Both of the new Blanc de Blancs from the site Blanche Voies, 2013 & 2012. Happy tandem; 12 the extrovert, 13 the introvert, each superb, the 13 sublime. An easy +++ for 12 and a searching, obscure +++ for 13. Beauty such as this wraps a kind of silence around it, and Vilmart is walking easily along paths to which few other Champagnes find their ways.

 

Grand Cellier Oenothek, base 2013 and base2012 :  The ‘12 is overt and direct, a fine circus of flavor, about as much fun as one can have but…if there is a “but”….the ‘13 is what? Smarter, more articulate, more grounded. So much so that the beautiful 12 seems plausible. What a luxury to make such a judgment! + for the ‘12, and an uneasy ++ for ‘13, only because it might easily deserve more.

 

Rosé Emotion 2015 is better here than it was a couple months ago at home. I’d drink it contentedly. That said, the vintage wreaks its havoc over what is usually a highlight wine for this estate.

As if we weren’t already wrung out emotionally, a few old wines emerged.

 

2004 Coeur de Cuvée is a +++ wine, with its richesse and its greeny exotic spine.

 

1998 Coeur de Cuvée is more mature tasting, a yielding dream of maturity but not Saturnine; chestnut, salts, some of the old leather recalling old Burgundy. +++

 

??? (poured blind);  a brighter wine, sleeker, more definitely Chard, less middle but more front, a statement of flavor until the sweetly searching finish just on the razor edge of decay but far too brisk for that. Reminds me of osmanthus. It’s the 1991!  ++


Sentiment and loveliness make for an interaction that’s almost hard to endure, and even while I submit to it I wondered if I was rising sufficiently to meet it. One can babble and weep at such times. I tried to do neither (and failed at the latter) and told myself I was unworthy and did each one of the tricks I use to prevent myself from dissolving. I’ll do that in private, sure, but it can make people uncomfortable if you just full-throttle it in a group.
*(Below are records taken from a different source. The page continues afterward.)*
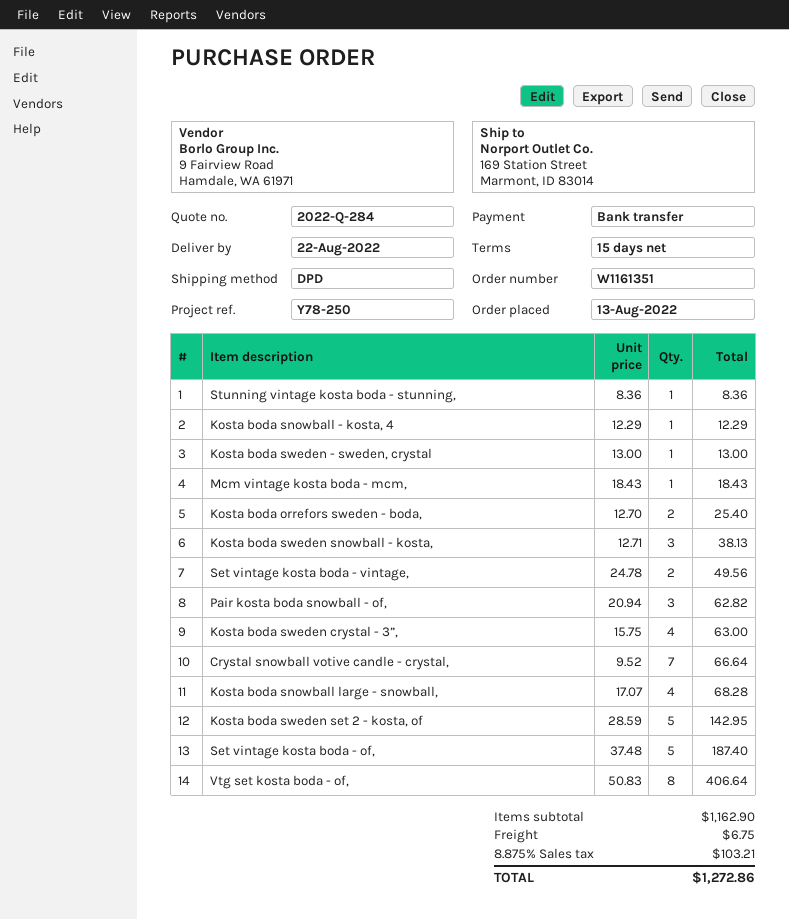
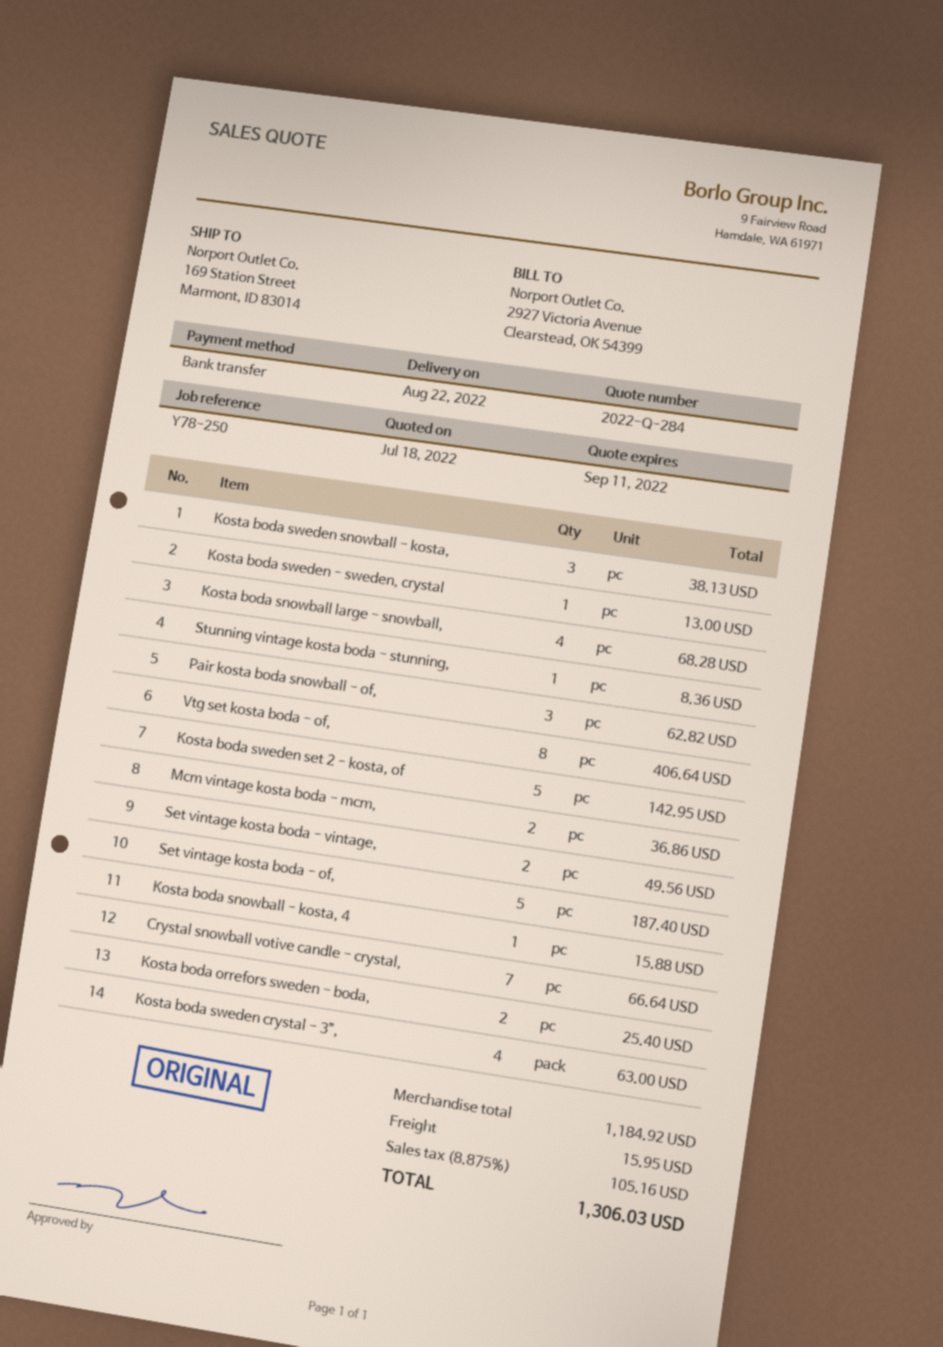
Kosta boda snowball - kosta, 4: 1 for 12.29 -> 1 for 15.88
Mcm vintage kosta boda - mcm,: 1 for 18.43 -> 2 for 36.86
subtotal: 1162.90 -> 1184.92
shipping: 6.75 -> 15.95
tax: 8.875% = 103.21 -> 8.875% = 105.16
total: 1272.86 -> 1306.03

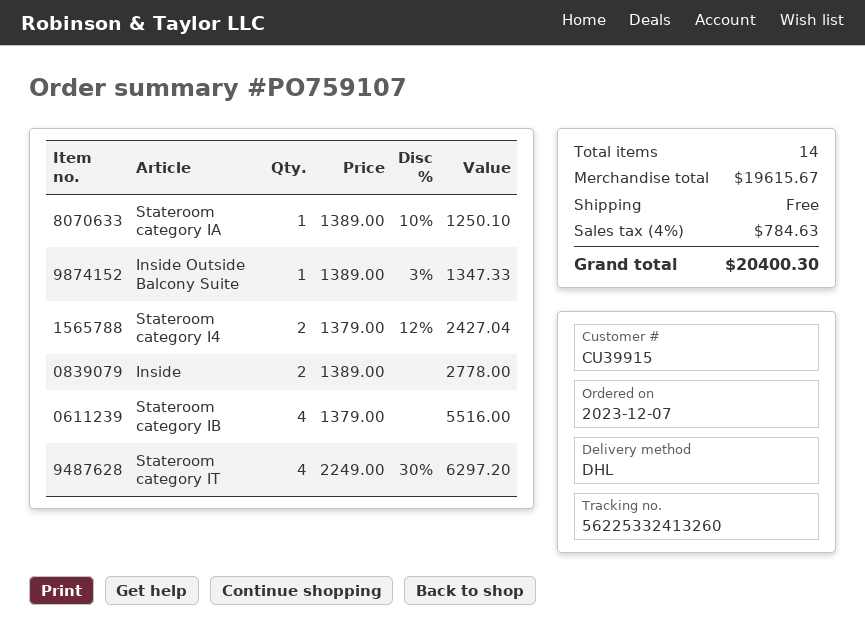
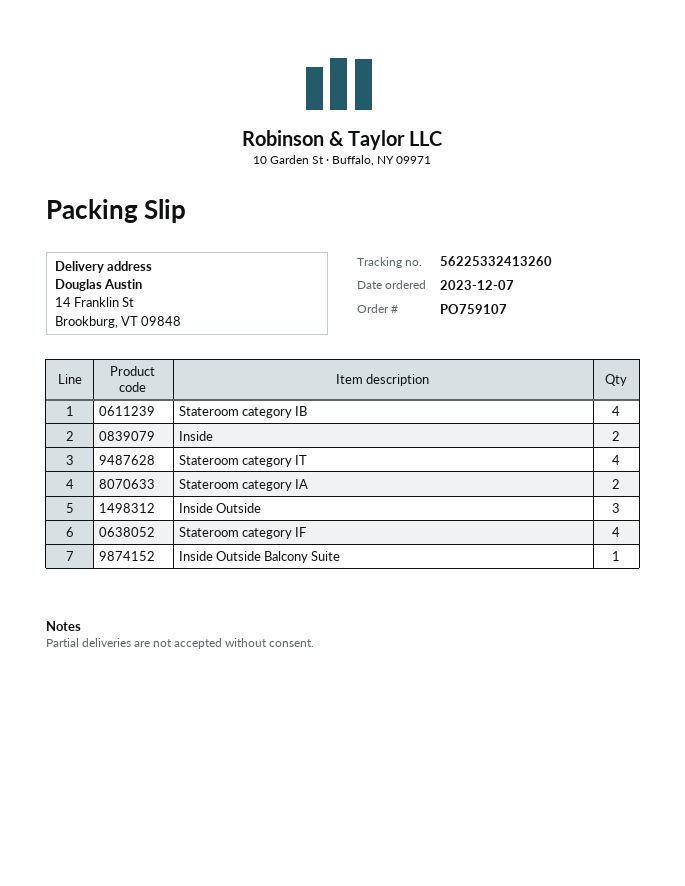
Stateroom category IA: 1 -> 2
Stateroom category I4: 2 -> none
Inside Outside: none -> 3
Stateroom category IF: none -> 4

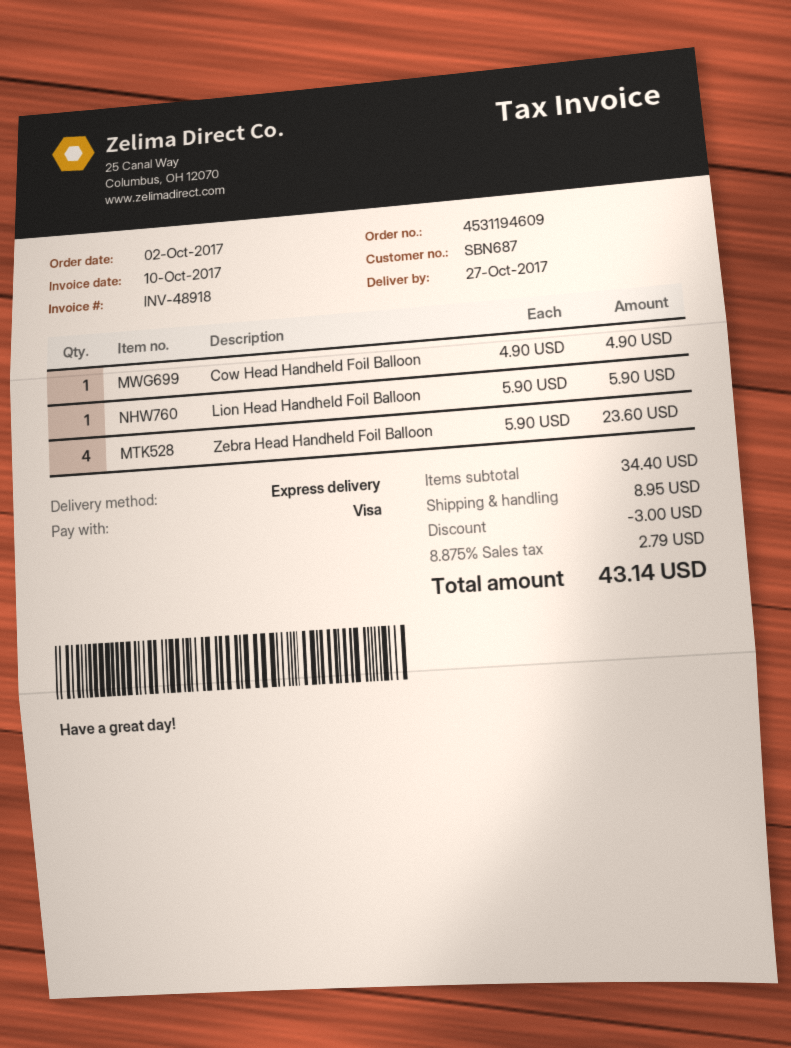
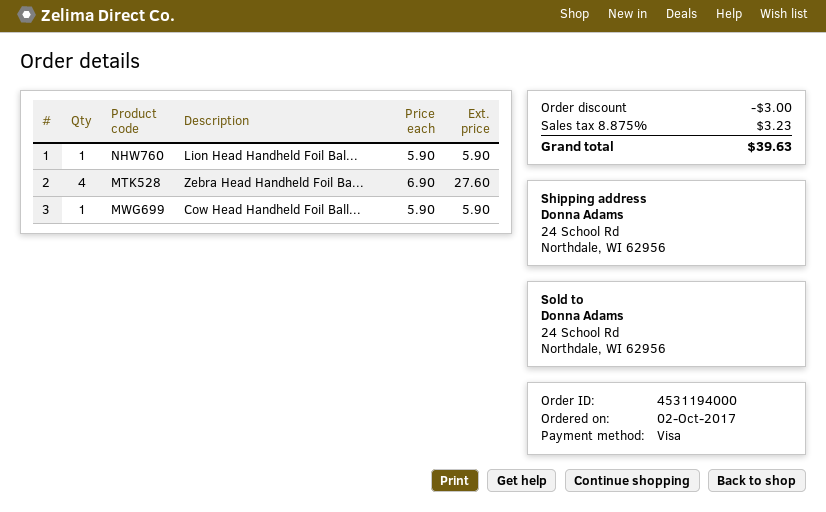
order number: 4531194609 -> 4531194000
Cow Head Handheld Foil Balloon: 1 x 4.90 = 4.90 -> 1 x 5.90 = 5.90
Zebra Head Handheld Foil Balloon: 4 x 5.90 = 23.60 -> 4 x 6.90 = 27.60
shipping: 8.95 -> none
tax: 8.875% = 2.79 -> 8.875% = 3.23
total: 43.14 -> 39.63

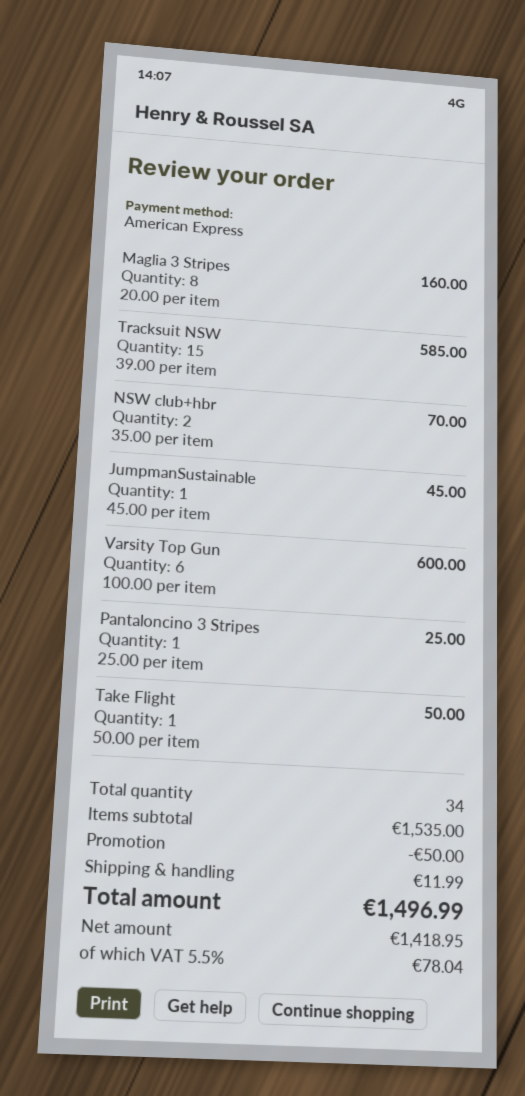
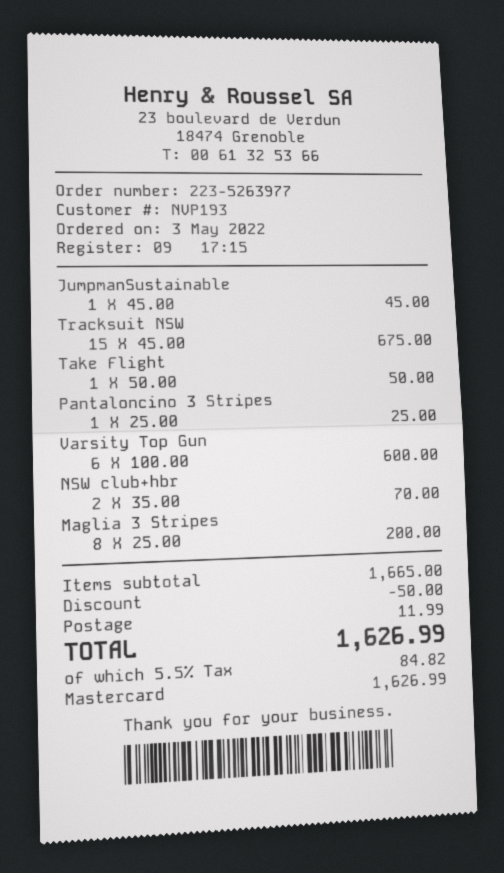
payment method: American Express -> Mastercard
Maglia 3 Stripes: 8 x 20.00 = 160.00 -> 8 x 25.00 = 200.00
Tracksuit NSW: 15 x 39.00 = 585.00 -> 15 x 45.00 = 675.00
subtotal: 1535.00 -> 1665.00
tax: 5.5% = 78.04 -> 5.5% = 84.82
total: 1496.99 -> 1626.99

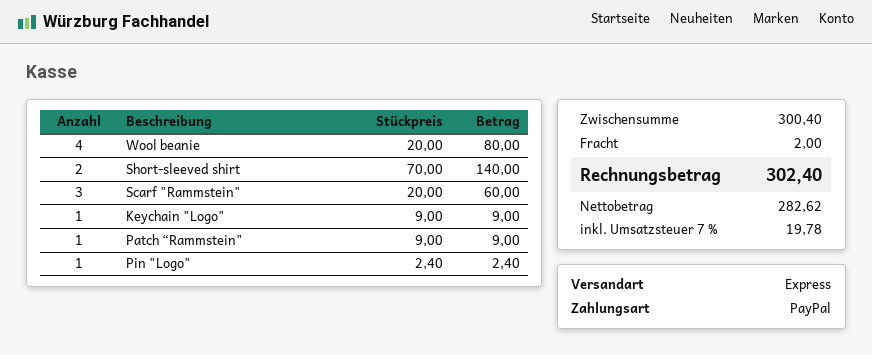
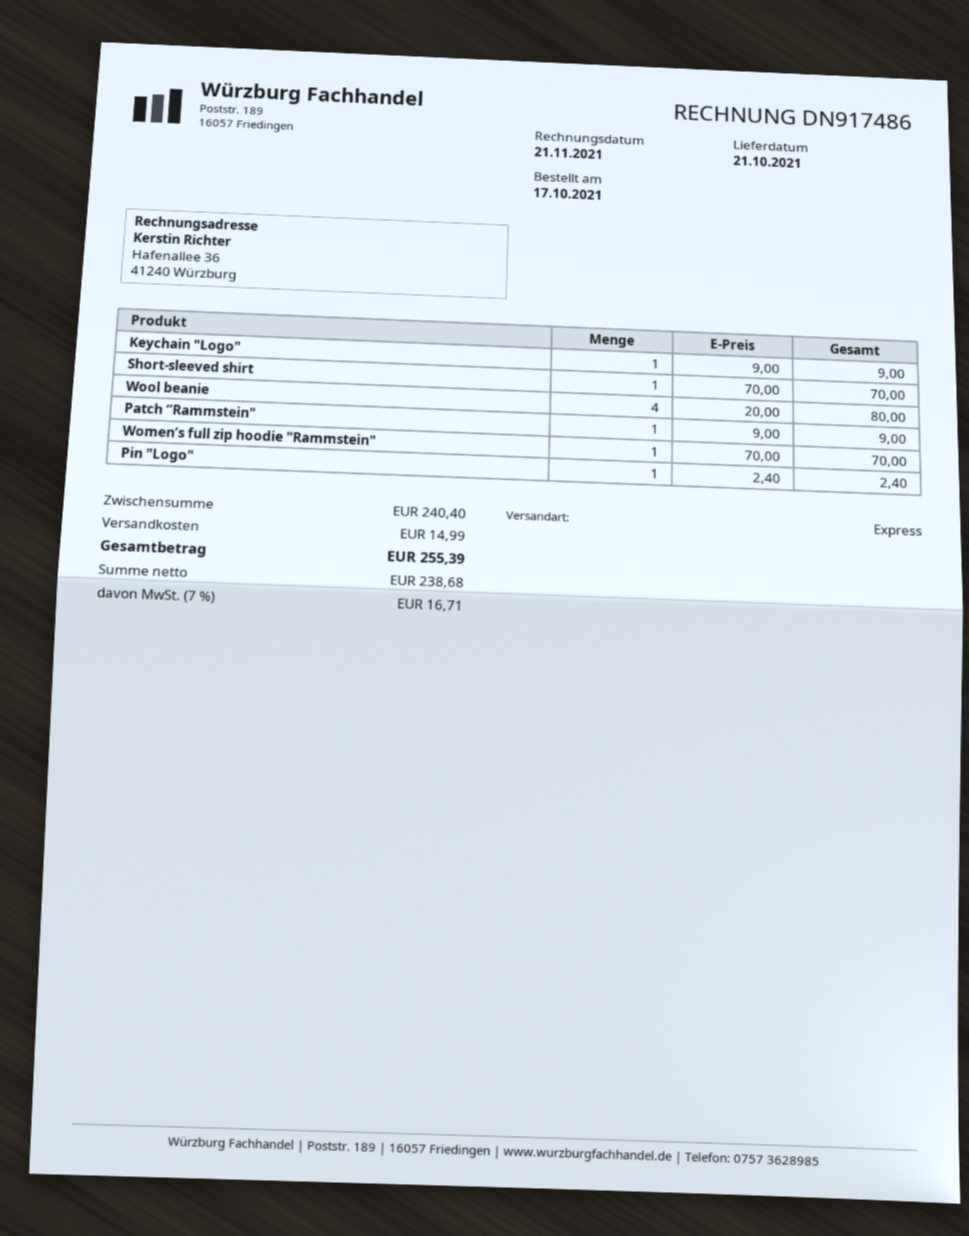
Short-sleeved shirt: 2 x 70.00 = 140.00 -> 1 x 70.00 = 70.00
Scarf "Rammstein": 3 x 20.00 = 60.00 -> none
Women’s full zip hoodie "Rammstein": none -> 1 x 70.00 = 70.00
subtotal: 300.40 -> 240.40
shipping: 2.00 -> 14.99
net: 282.62 -> 238.68
tax: 7% = 19.78 -> 7% = 16.71
total: 302.40 -> 255.39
One can be wracked by beauty, in the sense that ecstasy is a curious kind of violence, but something about Vilmart’s wines, their calmly searching luminousness, collects into a sort of tenderness in which I find a primal comfort. When we took our leave I no longer quite knew who or what I was, except that some exaltation had taken place and I was grateful. All we could do was to take a stiff walk in the gathering evening before heading to the restaurant for dinner with a friend.

 

 




The next morning was GIMONNET. Didier welcomes me with more ceremony than I could possibly have earned. But I accepted it with my puny little grace. In the tank cellar we tasted a 2023 still wine from Cuis that could have been mistaken for goodChenin. Upstairs in the tasting room again, the gorgeous decathalon commenced, and it was a remarkably and consistently high level of excellence even for this steadily excellent grower.

 

The ”basic” Cuis 1er Cru Brut NV is based on 2021 (73.5%) with reserve wines from 2020, 2018, 2017, 2015 and 2014. As always the reserve wines are stored not in tank but in BOTTLE, as they have been since 1982, and as is unique in all of Champagne. (It’s blend #234 – I didn’t catch the disg. date though it is very recent.) It's among the best of the nearly 30 editions of this wine I have tasted, racy and animated yet serene in its cool white-tea fragrance and delicate fruit.  +


The Brut Extra is older (about two-thirds 2019 and reserve wines from seven vintages going back to 2010) and spends longer en tirage. That is logical, but this wine is made “for a market” and stands quite a bit below the prevailing standard. Amazingly the difference in RS between the Cuis NV and this is two grams/liter or less, but these infinitesimal distinctions are crucial – as they always are. Because this wine is unsufficiently dosed it tastes sweeter than the seamlessly balanced Brut, in which the RS is absorbed into a balanced mélange that hides it, whereas here it stands out awkwardly. The clueless dweebs who reflexively demand a drier wine are being made fools of.


Better things follow – a markedly drinky edition of the Belles Années, “a non-vintage with more reserve wine.” It has the effect of making a more mainstream Champagne, and nothing wrong with that when the backdrop is so chalky.  There’s also a 55% ration of Grand Cru in the blend, which is about two-thirds 2021 and one third from five vintages between 2020-2014. The ceiling is higher in the Cuis NV, which can transform itself into a gorgeous Champagne with enough bottle age, whereas this one is quaffable at each point in its life.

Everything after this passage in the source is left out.